Right now over 32721 rows for this 3 day period this query takes about 43 seconds to run and gives me the 577 rows I expect but I'd like to get this faster. The big hit comes from the nested loop to do the inner join.

Best Answer

Your join between the tables is embedded in a function making it really hard for the optimizer to do anything smart with it. I guess it has to compare every row in one table against every other row in the other table.

Rewriting your join with a range check should be a lot faster. I also added a primary key to your table variable to remove a sort operation from the query plan and I turned your table variable into a temp table instead. The difference in my tests was that the query plan started to use Parallelism.

declare @start datetime;
declare @end datetime;
set @start = '20120301';
set @end = '20120303';
declare @interval int;
set @interval = 300;

create table #tpart
(
  dt datetime primary key
);

with CTE_TimeTable
as
(
  select @start as [date]
  union all
  select dateadd(second ,@interval, [date])
  from CTE_TimeTable
  where dateadd(second, @interval, [date]) <= @end
)
insert into #tpart
select [date]
from CTE_TimeTable
option (maxrecursion 0);

select t.dt, avg(c.x1), min(c.x1), max(c.x2), avg(c.x2), min(c.x2), max(c.x2)
from clean.data c
  inner join #tpart t 
    on c.Date >= t.dt and
       c.Date < dateadd(second, @interval, t.dt)
group by t.dt;

drop table #tpart;

Note: This query does not return exactly the same intervals as your query does. It will divide the date range into equally sized parts where your query had one half interval at the start and one half interval at the end of the range. It is of course possible to modify the query to do be equivalent to your query if that is desired.

Update

I tested on a table with a total of 1036801 rows and with 34560 in the interval 2012-03-01 to 2012-03-03. In my tests the original query takes 4.1 seconds. The query above takes 0.1 seconds.
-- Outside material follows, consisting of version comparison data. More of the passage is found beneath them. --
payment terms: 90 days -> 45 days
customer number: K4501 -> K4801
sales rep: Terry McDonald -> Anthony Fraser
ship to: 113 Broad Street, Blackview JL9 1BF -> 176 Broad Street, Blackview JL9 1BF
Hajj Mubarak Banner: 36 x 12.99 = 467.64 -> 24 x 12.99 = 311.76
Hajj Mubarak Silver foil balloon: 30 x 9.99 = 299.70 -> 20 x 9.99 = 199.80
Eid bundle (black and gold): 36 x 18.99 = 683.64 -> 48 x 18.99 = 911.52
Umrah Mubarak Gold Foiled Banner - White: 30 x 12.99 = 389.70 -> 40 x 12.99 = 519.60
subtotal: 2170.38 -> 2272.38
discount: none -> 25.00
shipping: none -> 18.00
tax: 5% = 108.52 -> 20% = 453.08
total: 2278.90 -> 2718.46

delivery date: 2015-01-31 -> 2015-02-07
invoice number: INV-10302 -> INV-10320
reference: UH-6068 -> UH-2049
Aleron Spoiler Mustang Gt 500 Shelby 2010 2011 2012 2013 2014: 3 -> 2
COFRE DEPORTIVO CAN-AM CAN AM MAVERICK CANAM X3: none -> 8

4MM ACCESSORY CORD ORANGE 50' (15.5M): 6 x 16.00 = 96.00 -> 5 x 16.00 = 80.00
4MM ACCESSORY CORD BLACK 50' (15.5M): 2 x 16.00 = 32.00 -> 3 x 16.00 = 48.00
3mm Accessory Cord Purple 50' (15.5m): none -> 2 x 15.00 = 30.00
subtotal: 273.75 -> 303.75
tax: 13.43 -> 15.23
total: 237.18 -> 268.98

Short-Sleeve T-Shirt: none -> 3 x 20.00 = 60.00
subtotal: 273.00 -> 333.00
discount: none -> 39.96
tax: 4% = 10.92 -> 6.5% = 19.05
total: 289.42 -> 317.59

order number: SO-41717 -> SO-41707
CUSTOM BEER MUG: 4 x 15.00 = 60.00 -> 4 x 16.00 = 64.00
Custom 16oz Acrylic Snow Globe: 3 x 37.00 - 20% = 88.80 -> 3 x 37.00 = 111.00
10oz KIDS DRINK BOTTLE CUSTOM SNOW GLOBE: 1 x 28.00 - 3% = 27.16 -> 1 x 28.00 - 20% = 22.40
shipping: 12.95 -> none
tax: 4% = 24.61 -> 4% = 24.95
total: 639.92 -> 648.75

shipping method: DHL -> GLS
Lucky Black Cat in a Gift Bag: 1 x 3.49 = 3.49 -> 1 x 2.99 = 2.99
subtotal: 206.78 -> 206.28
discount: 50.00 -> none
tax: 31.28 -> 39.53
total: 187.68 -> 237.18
Script to generate the test data:

create table clean.data
(
    Date datetime primary key,
    x1 int,
    x2 int
);

go

with C as
(
  select cast('20120201' as datetime) as D
  union all
  select dateadd(second, 5, D)
  from C
  where D < '20120401'
)
insert into clean.data(Date, x1, x2)
select D, checksum(newid()) % 1000, checksum(newid()) % 1000
from C
option (maxrecursion 0);